Pretende a Lei - que entendemos, em parte, inconstitucional -, no período descrito acima, mudar a forma de regulamentar o salário mínimo nacional, fazendo-a através de Decreto e não de Lei (art. 3º e Parágrafo único).

Nesse sentido, o Executivo dá sinais de desprezo pelo Poder Legislativo, pois retira deste a capacidade de apreciar, discutir e alterar o que emana daquele.

Não diríamos que a Presidente se inspirou no Absolutismo europeu, mas a edição do PL do SM, senão pela matéria ao menos pela forma, nos remete às Idades Média e Moderna, períodos em que brotou e se desenvolveu esta forma de governo que concentrava em uma pessoa ou grupo social o poder sobre o Estado.

Quando aceitamos e defendemos a fixação do SM por Decreto afirmado promover a segurança às relações sociais por conhecermos a regra da suposta evolução do SM, ou sob qualquer outro argumento, prestigiamos uma política (salarial) de governo - transitória como o próprio - em detrimento da rigidez constitucional, pela via de pô-la em prática, operando uma alteração constitucional sem o devido processo legislativo.

Todo governo tem o poder de, à sua análise, propor a política que considere a mais adequada, porém, tem o dever de observar e obedecer as regras estabelecidas pela Constituição e pelas Leis. Não nos surpreende que o Executivo não siga a tramitação adequada, haja vista, e não justificando, o anseio por celeridade, mas nos cobre de desesperança a passividade do Legislativo (Câmara e Senado) diante de tamanha e assombrosa intromissão em suas típicas funções constitucionais.

De todo modo, preocupa-nos sobremaneira que um governo com folgada maioria nas duas Casas legislativas lance mão de impróprio procedimento para fazer valer sua vontade.

Desconstruamos, pois, à luz da Carta Maior, o que a nova norma - especialmente o art. 3º e seu Parágrafo único - apresenta e propõe mudar na vida político-jurídica do país.

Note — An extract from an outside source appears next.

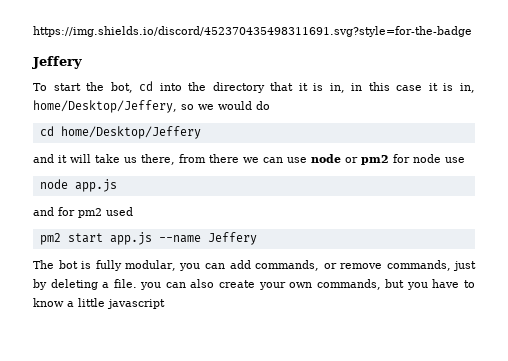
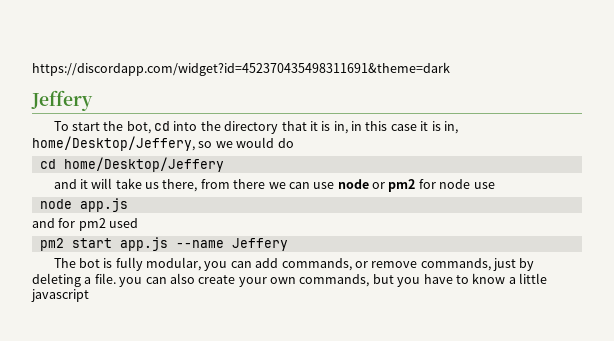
- https://img.shields.io/discord/452370435498311691.svg?style=for-the-badge
+ https://discordapp.com/widget?id=452370435498311691&theme=dark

A Constituição Federal (CF) afirma expressamente ser direito do trabalhador urbano e rural (art. 7º), dentre outros, o salário mínimo, fixado em Lei (inciso IV). Quisesse o constituinte originário que a matéria fosse tratada apenas na alçada executiva teria se expressado de outra forma, mas, ao contrário, atribui ao salário mínimo status de direito social e garantia fundamental do trabalhador, e houve por bem dispô-la às Casas legislativas.

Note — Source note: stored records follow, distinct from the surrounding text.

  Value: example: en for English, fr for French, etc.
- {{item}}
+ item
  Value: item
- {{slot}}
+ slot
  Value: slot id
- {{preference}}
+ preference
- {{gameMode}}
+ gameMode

As várias competências privativas do Presidente da República estão disciplinadas no art. 84, CF, e nenhuma faz referência à fixação do salário mínimo, o que impõe a participação do Legislativo na apreciação da matéria, na forma do art. 64, Caput, CF.

A Separação dos Poderes, Princípio Fundamental previsto no art. 2º, CF, não é afrontada quando determinado Poder republicano exercita funções atipicas à sua e típicas de outro, desde que haja previsão legal que autorize essa exceção, conforme observamos no mesmo artigo 84 acima citado, em seu inciso VI, que assegura o uso do Decreto pelo Executivo, porém, somente sobre:

a) organização e funcionamento da administração federal, quando não implicar aumento de despesa nem criação ou extinção de órgãos públicos;

b) extinção de funções ou cargos públicos, quando vagos.

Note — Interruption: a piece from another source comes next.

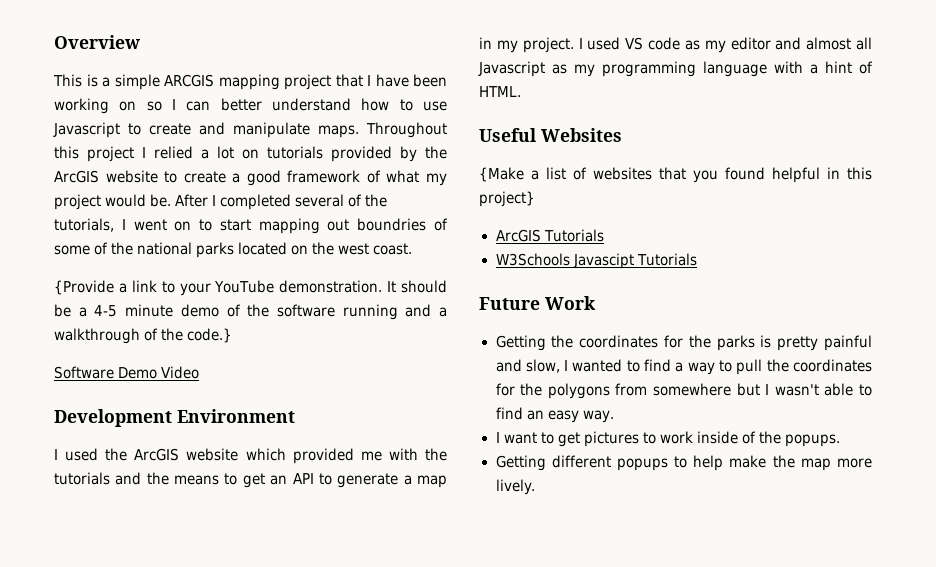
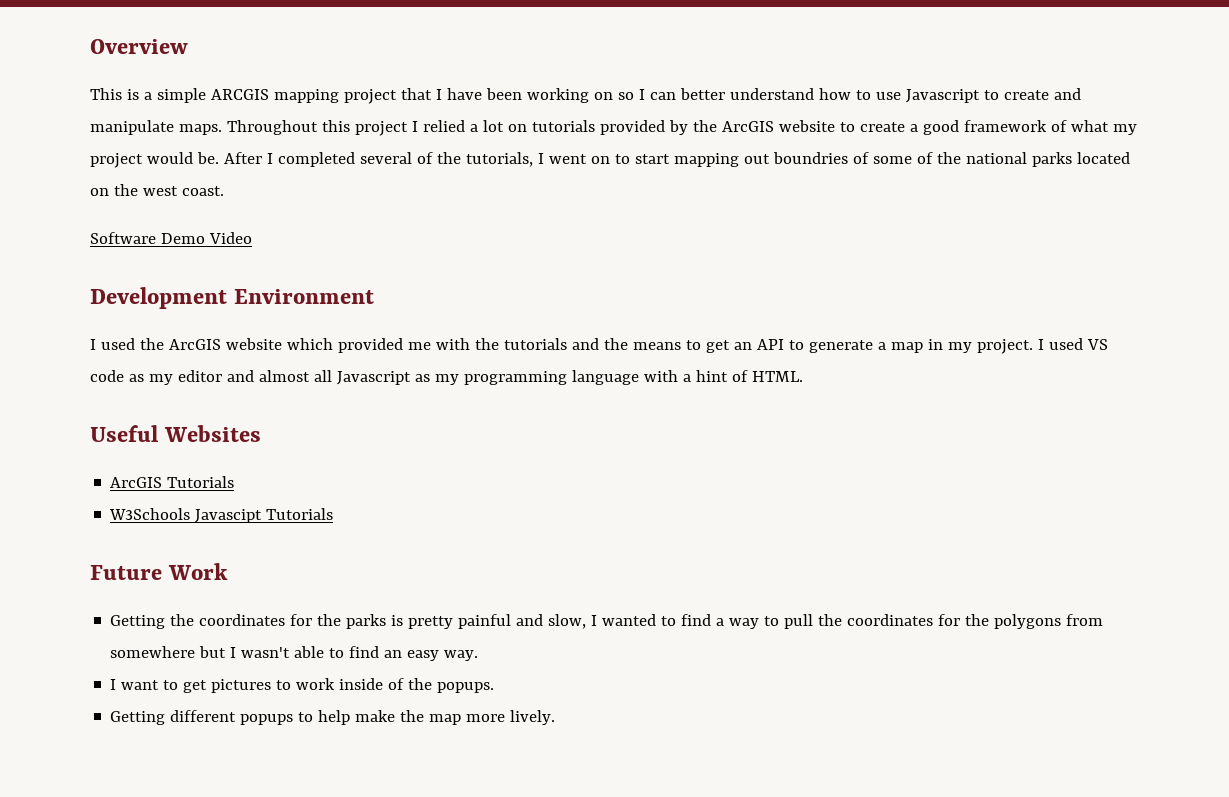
- {Provide a link to your YouTube demonstration. It should be a 4-5 minute demo of the software running and a walkthrough of the code.}
- {Make a list of websites that you found helpful in this project}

Como vemos, apenas no artigo 84 da Carta Maior encontramos dois empecilhos à nova norma: a incompetência do Executivo para tratar privativamente da matéria salário mínimo, bem com a forma de apresentá-la.

Não podemos restringir esta grave afronta à Constituição e pensar que estamos a tratar somente da forma de proposição de um instituto. Está em jogo a democracia brasileira quando um Poder usurpa de outro suas funções; quando o Executivo através de Lei - mesmo aprovada pelas Casas legislativas – textualiza que a partir da publicação dessa Lei fará o que lhe impede ou não lhe autoriza a Constituição da República.

Diante destas e possivelmente outras evidências de inconstitucionalidade, os Partidos Políticos de oposição DEM, PPS e PSDB protocolaram Ação Direta de Inconstitucionalidade (ADI) no Supremo Tribunal Federal a fim de trazer de volta a segurança jurídica, política e institucional à vida brasileira. Esperamos, pelo que acima demonstramos, o entendimento da Corte Constitucional em controle concentrado das normas, no sentido de declarar o artigo 3º e Parágrafo único da Lei 12.382/2011 inconstitucionais quando do julgamento da referia ADI.